The journey of our special guest, Tracy Dyck of S3 Interior Design, proves this. Her first kick at interior design started at about seven years old – from designing her first bedroom to creating spaces for her Barbies. Years later, she made her home sustainable using straw bales for the exterior walls.

Though her journey is full of twists and turns, it eventually led her back to interior design and building her business. It shows how we all developed and changed over time. It shows how it is possible to start thinking and going in one direction, but as you grow and learn, you can pivot and go in another that is still authentic.

If you are considering or have decided to follow your passion into a career as an interior designer, listen to this episode and learn Tracy’s best practices and processes.

Why you’ve got to check out today’s episode
  • Discover Tracy’s 3-step process to prepare for a career in interior design

  • Find out what made her decide against interior design right out of high school and what made her change her mind

  • Learn the two prerequisites you should learn as an interior designer

    About the Guest:

    Tracy Dyck is a Professional Interior Designer and Director of Business Development at S3 Interior Design. She took the traditional path into interior design, doing both residential and some commercial, with a niche towards sustainable design. She also built her own sustainable house using straw bale.

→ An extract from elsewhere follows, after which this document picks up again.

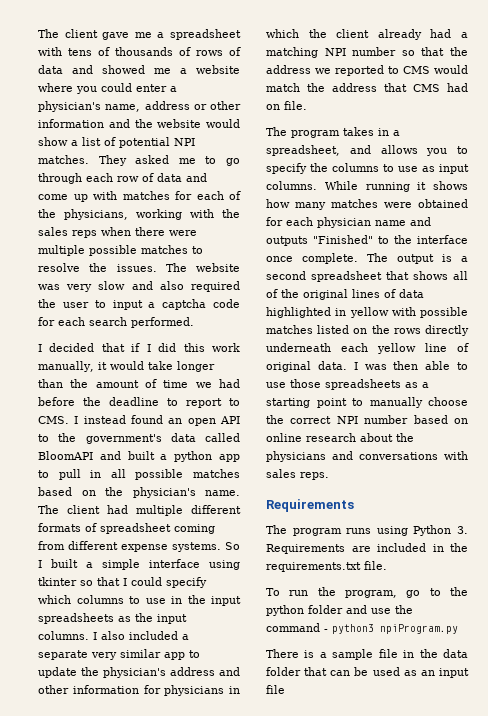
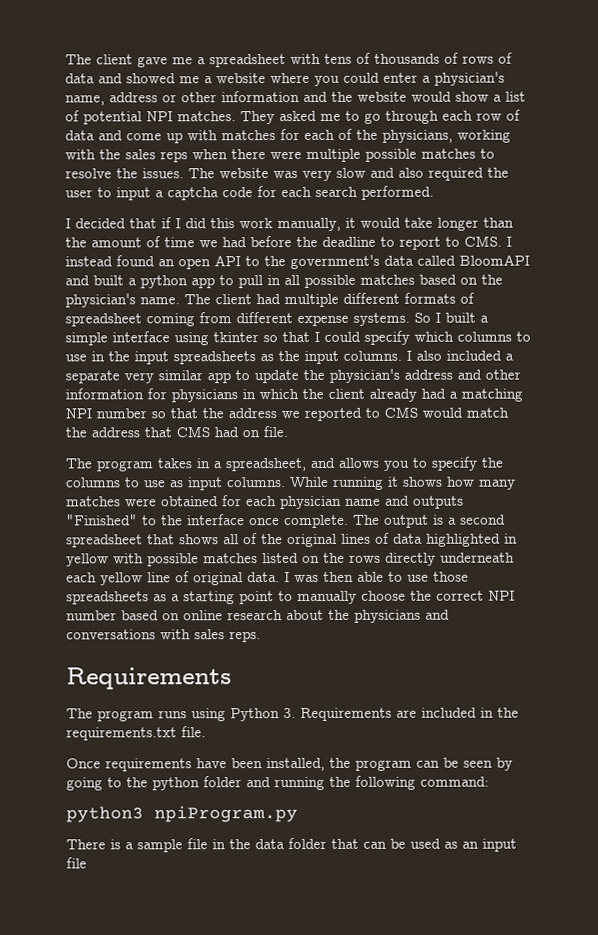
[266,587,421,598] To run the program, go -> [66,757,513,772] [66,777,103,791] Once requirements have been installed, the program can be seen by going
[371,605,413,614] [266,623,328,632] use the command - -> [274,775,489,791] running the following command: //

    Her love for solving puzzles about how people’s spaces interact led her to a career in interior design. She received a bachelor’s degree from Louisiana State University and is NCIDQ-certified.

    She founded S3 Interior Design in 2003 to build a company that would not only make a positive impact on the industry but also on the community and the environment.

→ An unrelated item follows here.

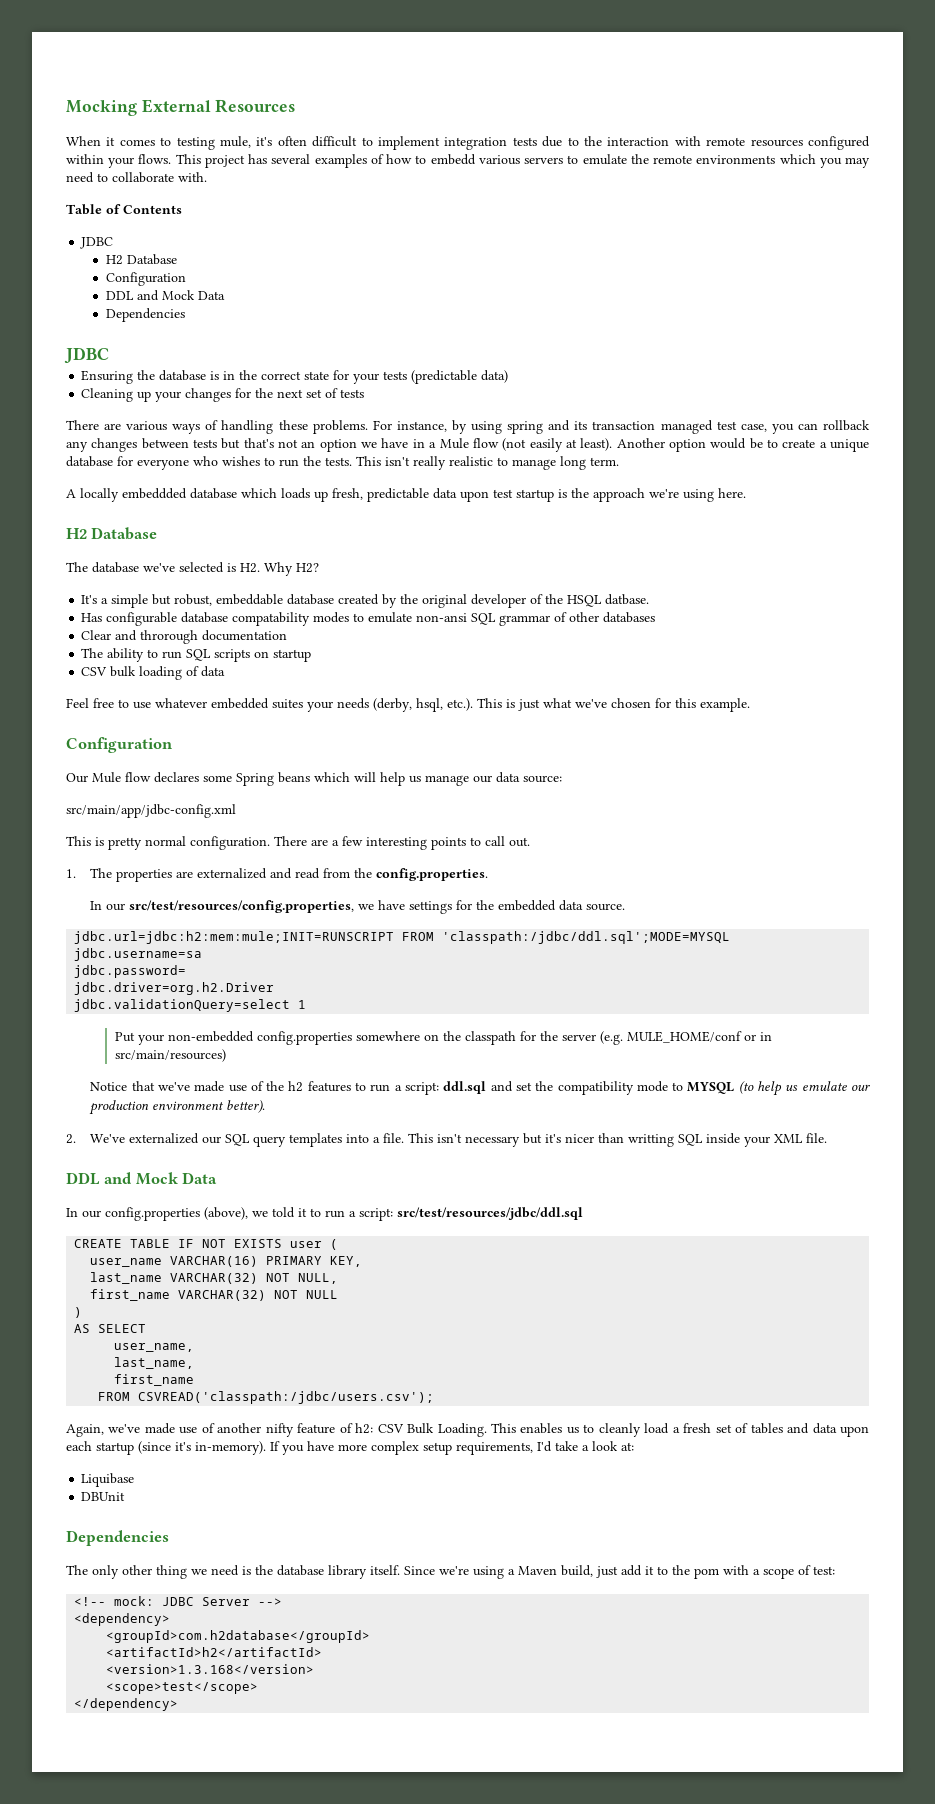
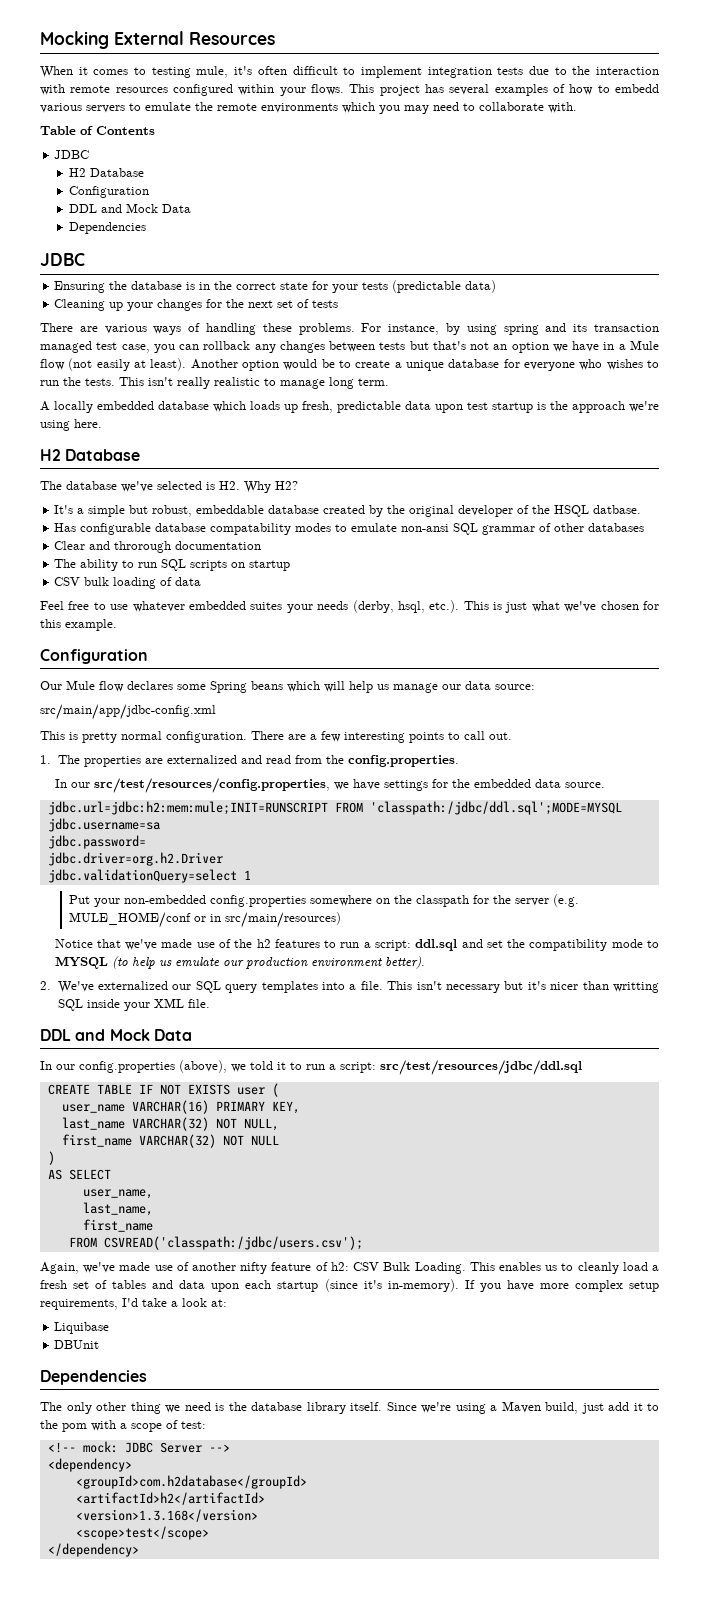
[122,488,187,499] embeddded -> [97,401,154,410] embedded

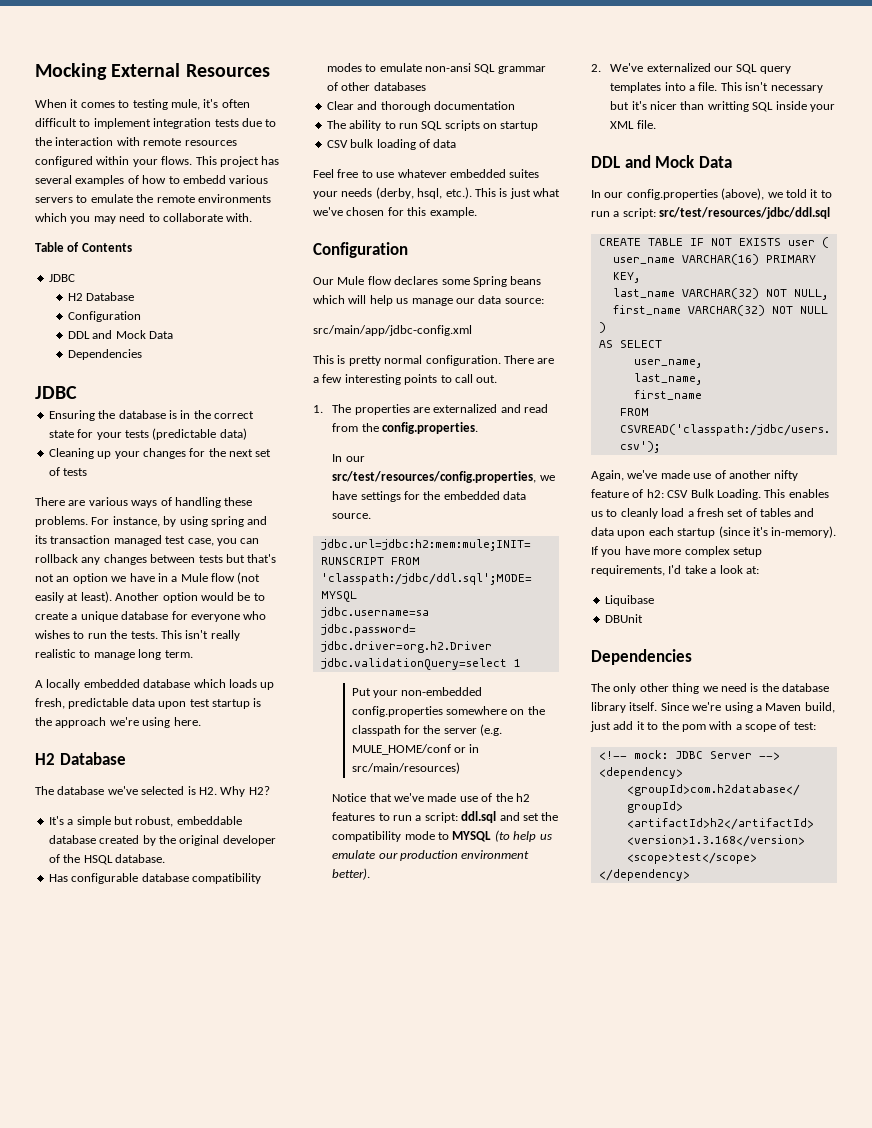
[593,505,642,514] datbase. -> [114,854,165,863] database.
[210,523,292,535] compatability -> [191,873,261,884] compatibility
[114,541,172,553] throrough -> [380,101,431,112] thorough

    After working on all aspects of building the business and leading design projects, Tracy has since directed her focus on business development and leadership support. Her mission is to continually improve the client and team experience.

    Beyond work, she loves spending summers at the lake, traveling, and spending time with her husband, Kevin, and their two amazing daughters.

    Connect with Tracy Dyck:
    IG: @s3interiordesign

      Check out these episode highlights

      2.34 – How Tracy started S3 Interior Design in 2003

      S3 stood initially for Spaces, Surfaces, and Swatches (what an interior designer works with) but it changed and grew over the years and now stands for Smart, Sustainable Spaces because they have a passion for sustainability direction with what they do

      4.17 – Her first kick at interior design started at about seven years old – from designing her first bedroom to creating spaces for her Barbies

      6.35 – Why she chose Social Work over Interior Design for college

      7.00 – How she ended up switching to Interior Design

      7.56 – What made her decide against interior design right out of high school and what made her change her mind

      9.35 – The importance of interior design in the world of sustainability

      10.35 – The challenges of sustainable design and the different ways to carry it out

      11.48 – How she made her own home sustainable 15-16 years ago using straw bale as exterior walls

      14.56 – Her transition from design school to working in the career

      16:43 – How she switched from working for a local designer to doing it on her own

      19.01 – Her commercial design experience

      20.43 – Residential vs. Commercial

      • If you like an intimate personal relationship with your clients, then residential is a great stream
      • If you like things that are a little bit more programmatic then commercials can be a really good realm

      22.08 – Her design team’s expertise

      22.37 – Her team of five

      • A senior designer
      • An intermediate designer
      • A junior designer
      • An office administrator
      • And then herself

      22.48 – Why she stepped away from the design role into business development

      24.05 – The most challenging part of interior design

      26.40 – Two prerequisites you should learn as an interior designer

      1. Mediation
      2. Negotiation

      27.33 – Why she wishes she had known or had been given a little bit more of a better outline of what a good set of drawings are

      29.07 – Tracy’s 3-step process to prepare for a career in interior design

      1. Find someone in the building industry that will let you work for them
      2. Get an on-site job in construction
      3. Build something for a few months/years

      Why this approach? This will help you understand how a space goes together. You will be better at designing something that works if you can see how they work

      30.44 – Her weakest link when she was starting out

      31.28 – The benefits of having hands-on experience in construction

      • You will learn to speak a mutual language
      • You will feel more confident about what you’re talking about
      • You will be respected a lot more highly on the job site

      32.41 – The different educational streams in interior design

      • Cosmetics (surface treatments, finishes, fixtures, and furniture)
      • Architectural (space planning, puzzle, and structure)
      • Technology (building systems)

      33.15 – Questions to ask to determine the kind of education you want to get in college

      • What do you enjoy about design?
      • Do you enjoy dealing with fabrics, finishes, and colors?
      • Do you like space planning, puzzle, and structure?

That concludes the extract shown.